赤い嵐の到来


近くの岩に腰掛けて水筒に口をつける。今日の私の修行は終わった。今カカシ先生はサスケの相手をしている。

ふあ…っと欠伸が出そうになるのを噛み殺して、サスケの修行風景を眺める。欠伸が出るのは致し方ない。昨日の夜中、シカマルが起きていたせいで思ったよりも時間を食ってしまったせいだ。まあ、自業自得だけど。

ふと、一つの気配を感じた。迷いなくこちらに真っ直ぐ向かってきているようだ。様子を伺っていると奴は私の腰掛ける岩の前にある、大きな岩陰にそいつは身を潜ませた。

私が気づいているという事は、カカシ先生は必ず気づいているはずなのに泳がしている。何か理由があるのだろうか。

それにこの気配…どこかで…

思考を巡らせていると、浮遊する、一つの目玉とバッチリと目が合ってしまった。瞬時に体が硬直する。冷や汗が頬を伝った。

この不気味な目を見るのは二度目だ。瞳の奥にある黒いダイヤに異様なほど不気味さを覚える。

脳裏に浮かび上がるのは、赤髪の砂の忍び。

何しに来たのだろう…もしや、私への報復?正直もう一度やったら私は死ぬだろう。試験で勝てたのは、私の勘、相手側の私の情報不足、そして審判がいたからだ。

「サスケ、もう一度だ…」

カカシ先生がサスケに声をかけた時、私が手裏剣を素早く放つのと砂の忍びが動くのは同時だった。

「翠玉結界――!」
「「!?!?」」

私、サスケ、カカシ先生の三人の周りに薄緑の膜が張る。サスケと砂の忍びは突然の事に驚いたみたいだったが、カカシ先生は分かっていたかの様にゆったりと口を開いた。

「さすがレイちゃん、仕事が早い」
「ありがとうございます」
「で、殺気丸出しで何の用かなウチの子らに」

返答はない。しばらく恨めしげにこちらを睨んでいたかと思えば、突然頭を抱えこちらに背を向けた。

「忘れるな…お前らはオレの獲物だ」
「…待て!何故…そこまでオレらにこだわる?」

サスケが訝しげに問う。翠玉結界を挟んだまま睨み合いになりしばらく沈黙が続く。砂の忍びは私とサスケを交互に見てからサスケを再び睨みつけた。

「本当の孤独を知る目…」
「!!」

砂の忍びの一言に体を揺らしたサスケ。いつもの私ならこういう場面では、興味ないと言って空でも眺めているのだが、何故かそれができない。
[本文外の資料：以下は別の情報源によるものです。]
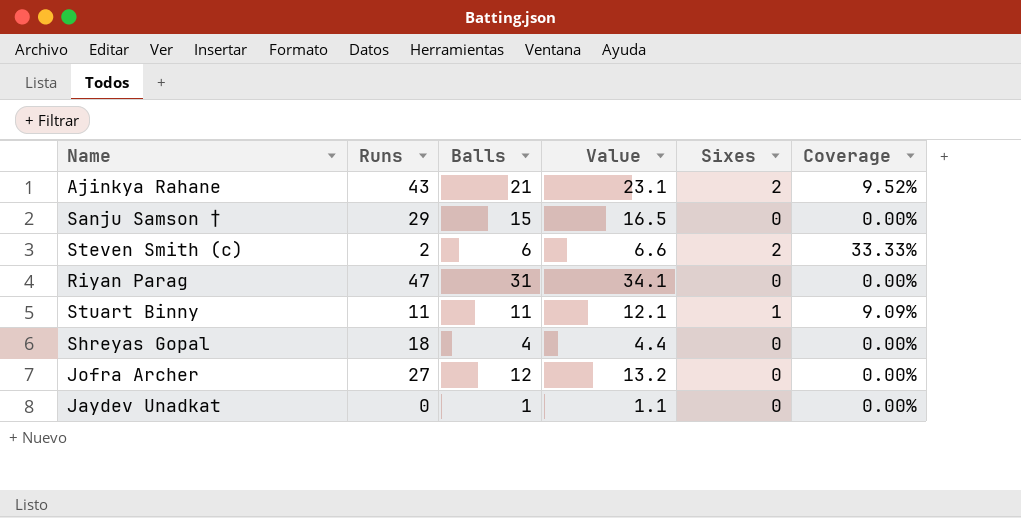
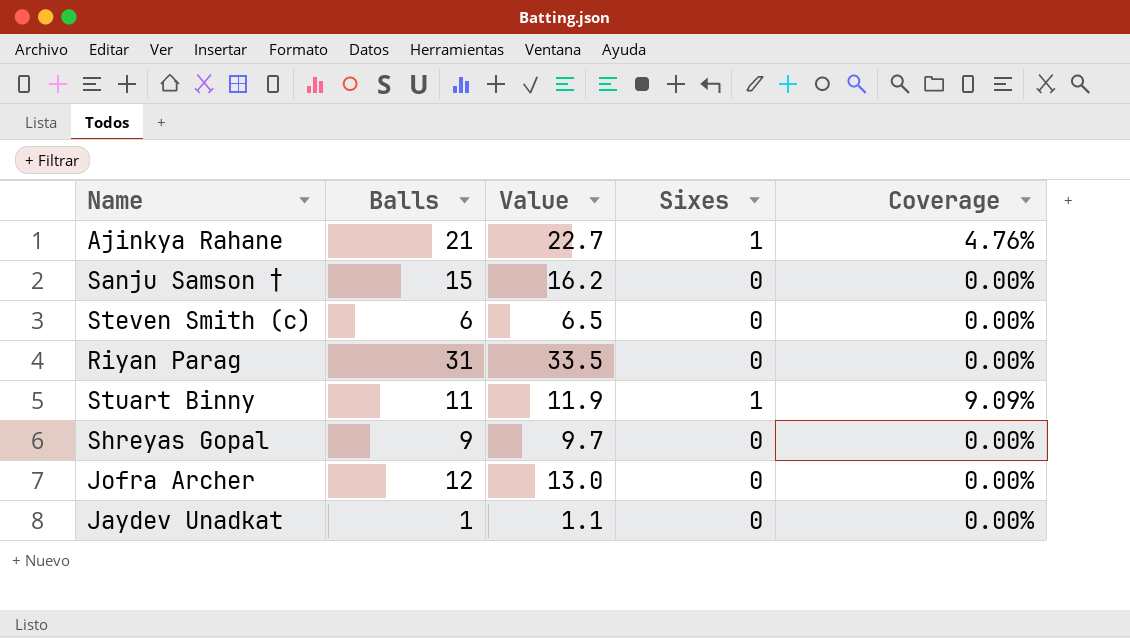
column Runs | position: 2 -> none
column Value | formula: [Balls] * 1.1 -> [Balls] * 1.08
Ajinkya Rahane | Sixes: 2 -> 1
Ajinkya Rahane | Coverage: 9.52% -> 4.76%
Steven Smith (c) | Sixes: 2 -> 0
Steven Smith (c) | Coverage: 33.33% -> 0.00%
Shreyas Gopal | Balls: 4 -> 9

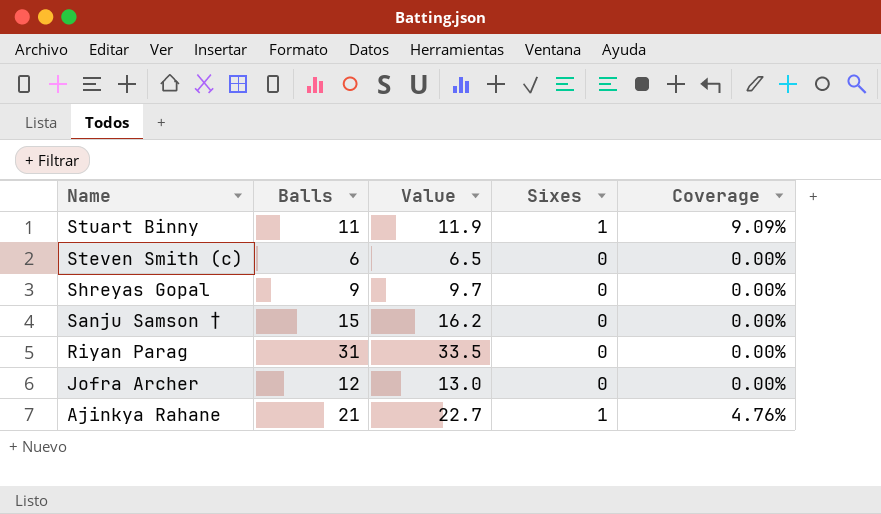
row order: none -> Name descending
row Jaydev Unadkat: 1 | 1.1 | 0 | 0.00% -> none

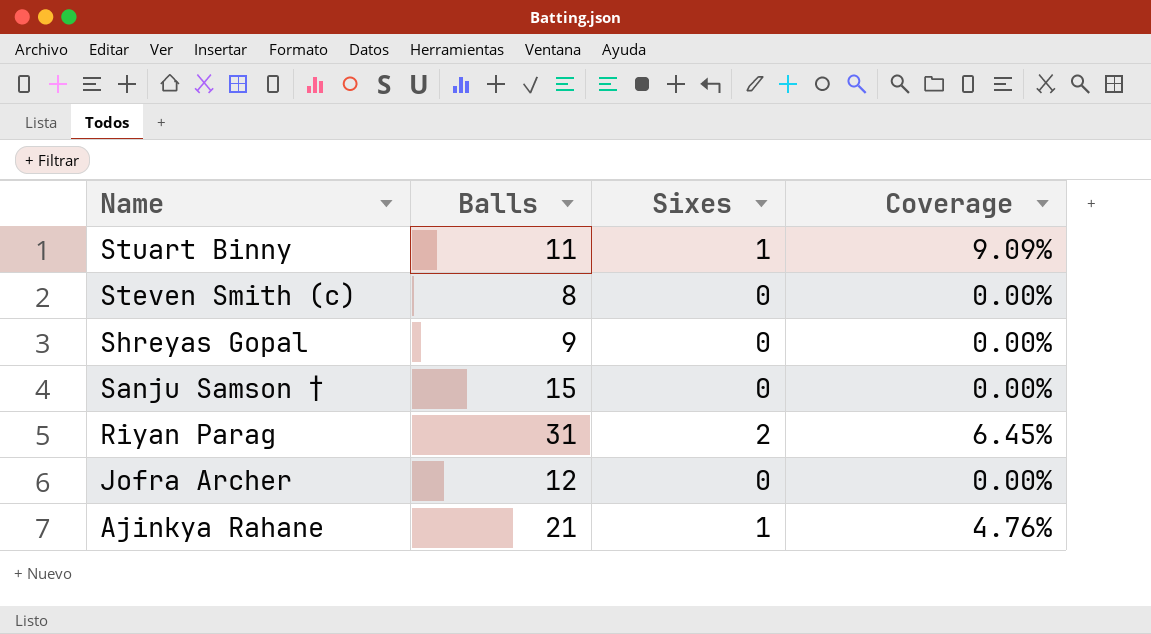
column Value | formula: [Balls] * 1.08 -> none
Steven Smith (c) | Balls: 6 -> 8
Riyan Parag | Sixes: 0 -> 2
Riyan Parag | Coverage: 0.00% -> 6.45%

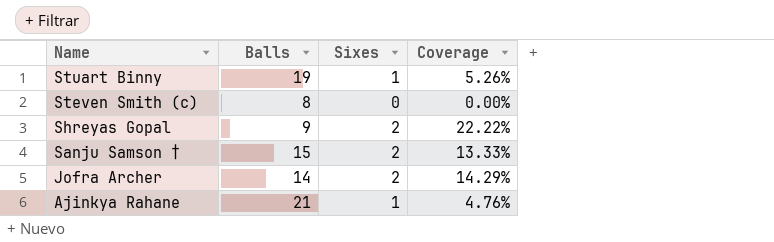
row Riyan Parag: 31 | 2 | 6.45% -> none
Stuart Binny | Balls: 11 -> 19
Stuart Binny | Coverage: 9.09% -> 5.26%
Shreyas Gopal | Sixes: 0 -> 2
Shreyas Gopal | Coverage: 0.00% -> 22.22%
Sanju Samson † | Sixes: 0 -> 2
Sanju Samson † | Coverage: 0.00% -> 13.33%
Jofra Archer | Balls: 12 -> 14
Jofra Archer | Sixes: 0 -> 2
Jofra Archer | Coverage: 0.00% -> 14.29%

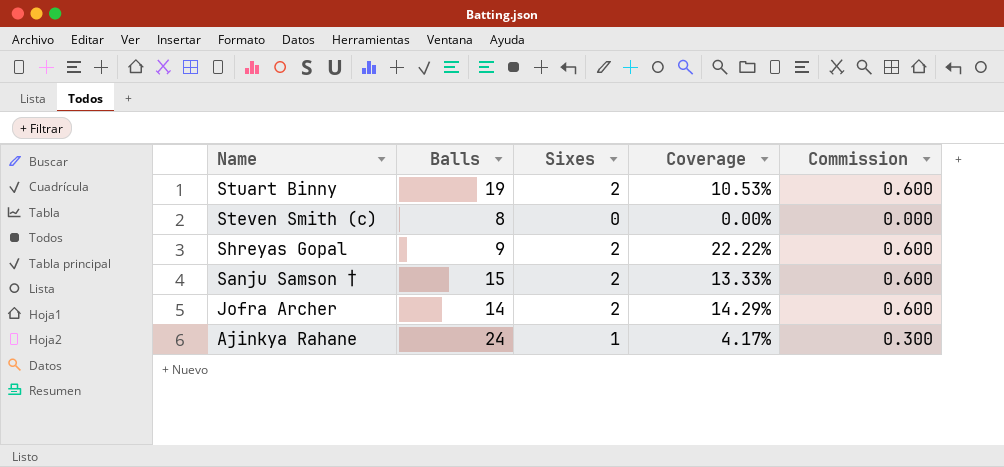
column Commission | formula: none -> [Sixes] * 0.3
Stuart Binny | Sixes: 1 -> 2
Stuart Binny | Coverage: 5.26% -> 10.53%
Ajinkya Rahane | Balls: 21 -> 24
Ajinkya Rahane | Coverage: 4.76% -> 4.17%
「そして…それがこの世の最大の苦しみであることを知っている目…言ったはずだ、お前はオレと同じ目をしていると…力を求め憎しみと殺意に満ちている目…オレと同じ…己を孤独という地獄に追い込んだ者を殺したくてウズウズしている目だ」

後でサスケの事、目の前の砂の忍びの事を調べておこう…そうしないとダメな気がする。所謂、直感だ。

「そして、お前…」
「!!」

突然、私の方に殺意を向けられ、反射的に大刀に手を伸びた。

「お前はオレと真逆な…孤独を知らぬ目…そして…いつも誰かが何とかしてくれる…そう信じて疑わない目と…何とかなるだろうという甘い考え…それがオレは憎い…!!!」

言葉と同時に翠玉結界に砂が激しくぶつかり、バチバチと音をたてた。

「ハイ待った…我愛羅とかいったな…」

砂が引いた頃カカシ先生の止めが入った。この砂の忍び、我愛羅というのか。覚えておこう。

「お前がサスケやレイちゃんの何を知ってるかは知らないけどね…二人の全てを見透かすような言い方はダメでしょ!本線前にこんなとこまで嗅ぎつけて来て、一体何が言いたいの?」
「戦いとは他者と自分の存在を賭け…殺し合うことだ…勝った者だけが己の存在価値を実感できる」

我愛羅のその言葉と目に畏怖を感じた。何がそこまで彼をつき動かすのだろうか。

「…つまり言いたいのは…試合ではなく殺し合いをしようぜってことかな?」

カカシ先生の声は聞こえていないのか、答えることなく、我愛羅はサスケを見た。

「うちは…お前も…本当は望んでいるはずだ…心の奥底で…自分の存在価値を確かめたい…果たして自分は本当に強いのか?その殺意に満ちた目を向ける相手より、本当に強い存在なのか?」

そして先ほどの様にまた私を見る。

「水無月…お前は存在価値を強さだと思っているみたいだが、それは違う。殺し合いをして勝ち、それで初めて本当の存在価値がある……いつか必ず殺してやる…待っていろ」

最後に一睨みしてから去っていった。まるで嵐のような人だ。